On firefox it worked, perfectly. It was smoothly responsive and noise was barely noticeable after 3secs.

On internet Explorer, trying to change the scene presets causes mem usage to climb furiously to to the point you have to kill it. otherwise the demo run beautifully and was very responsive.


I made a path traced online game few years ago ... What do you think about it? http://pog.ivank.net/


Doesn't seem to work well in Chrome on OS X. The scene is all green, with black rendering speckles accumulating all over. I can play for a few seconds, but can't see much after a little bit.


Worked well for me. It looks very very noisy for me though, much more so than the screenshots you have. Does it automatically scale the number of samples to get a playable frame rate?


Works great in Chrome 39. I can see the noise but it looks like part of the style and not distracting at all. I love how it creates fear! They come at you when your back is turned. Though I found you can just run backwards in a circle to consistently dodge them, at least got 88.9 seconds that way.


The result is bright bluish and a lot of noise.
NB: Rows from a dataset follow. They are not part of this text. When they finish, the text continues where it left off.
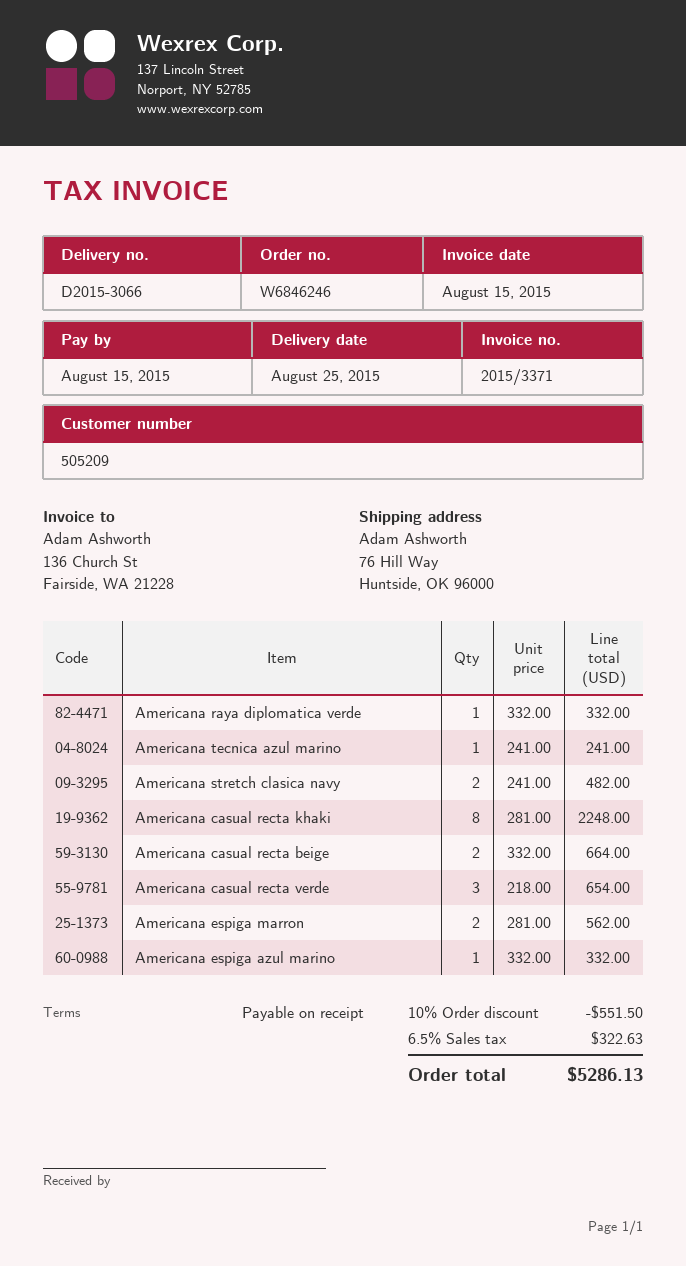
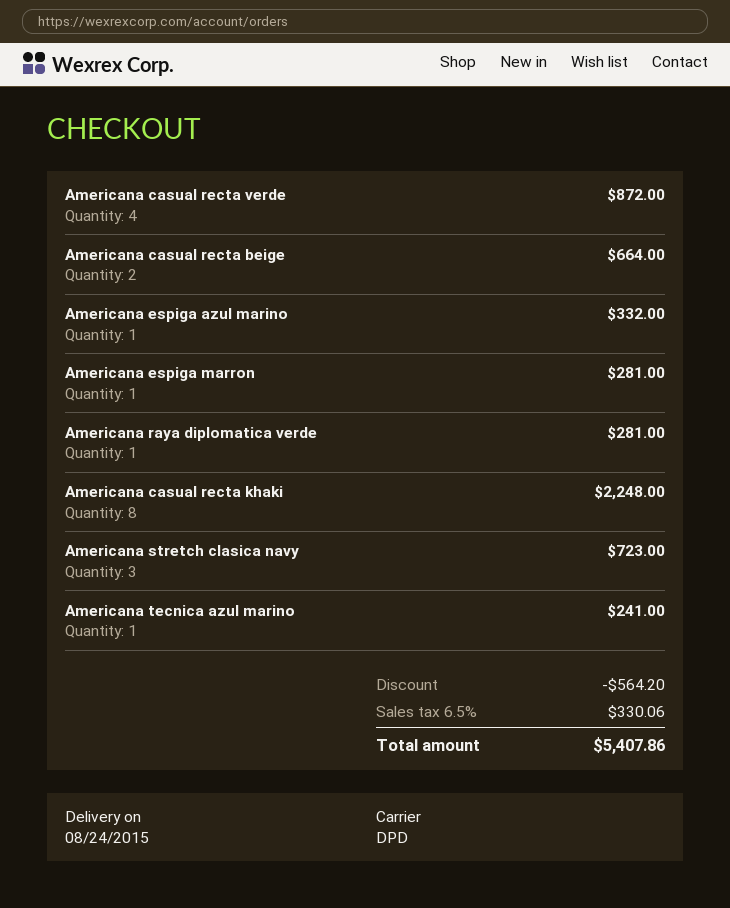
delivery date: 2015-08-25 -> 2015-08-24
Americana raya diplomatica verde: 1 for 332.00 -> 1 for 281.00
Americana stretch clasica navy: 2 for 482.00 -> 3 for 723.00
Americana casual recta verde: 3 for 654.00 -> 4 for 872.00
Americana espiga marron: 2 for 562.00 -> 1 for 281.00
discount: 551.50 -> 564.20
tax: 6.5% = 322.63 -> 6.5% = 330.06
total: 5286.13 -> 5407.86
I can move around with WASD but unsure of what to do. Both Chrome and FF yield same result. Running Ubuntu with nvidia GT750m(proprietary driver).


It is black for me -- thus I think it is sort of broke.


Blazing fast on both Chrome and Firefox. Running on Ubuntu 14.04, nvidia gt750m(proprietary driver)

I wonder how would it hold up for complex scene with lots of different materials. And how far it is form having effects like Caustic.


It works great on Firefox ESR 31.

However on Android 4.3 and 4.4 with Chrome 39, using a Qualcomm Adreno 305 GPU, I just get a black box. As usual with most WebGL stuff.


Very nice. We do something similar, but with a production quality raytracer (V-Ray) in the browser:

https://clara.io/view/756670ed-61b9-4df8-82a7-74172814a8a2/r...

Well, technically on a remote server that streams in.


This is really interesting and fast-ish. Who is the target audience for this though? Is there a bridge to 3D apps and you are a render farm or what? I can't imagine a scenario where everything is online in a browser?


Everything is online in the browser with Clara.io - modeling, animation, rendering, sharing, etc. Just sign up and try it.


I will! I was wondering what's the use case? Same as any desktop 3d app but in browser? Was wondering, because in most studios I've been at you can't even access internet from workstations you work on.


that's awesome! Love the idea of letting people choose between an image, lower fidelity image, and V-Ray stream.

Working on some web based VR stuff - would love to hear your thoughts: http://www.insitevr.com/


Neat stuff. We have an SDK that allows you to use our V-Ray rendering and our WebGL embeds in your own applications. We even license our full code base. Might be a solution to move your stuff ahead faster and also share our render farm.

https://clara.io/learn/sdk

E.g.: http://exocortex.github.io/apple-watch/

We will have VR support soon too as many people are requesting it. And we could collaborate on improving our import support: Sketchup, Rhino, etc.

Seriously, we should work together. :)


I love the way it's at the end of the ray tracing that the quality seems, visually, to improve dramatically. It's almost as if, perceptually, a lot of noise or a bit of noise are quite similar, but no noise is hugely more pleasing to the eye. This also explains why some of the lower megapixel cameras which create less pixel noise sometimes have better perceptual quality.


> This also explains why some of the lower megapixel cameras which create less pixel noise sometimes have better perceptual quality.

I'm pretty sure in those cases the higher megapixel cameras also have straight up lower SNR.


Loading the table and chair scene caused a huge memory leak, quickly consuming 14GB of memory and then crashing Firefox.

It's still a cool demo though!


Make sure you move the camera (click-and-drag) and the objects in the scene (click to select then drag the bounding box).


(FYI, this crashes chrome for me) Works great in Safari, incredibly performant!


Doesn't work on chrome (Linux Mint)


When you say Chrome, is it Chrome or Chromium? Do the javascript execution and webgl performance same on both?


Chrome and javascript & webgl enabled.


Using Mint 17 with Chrome and it's working great.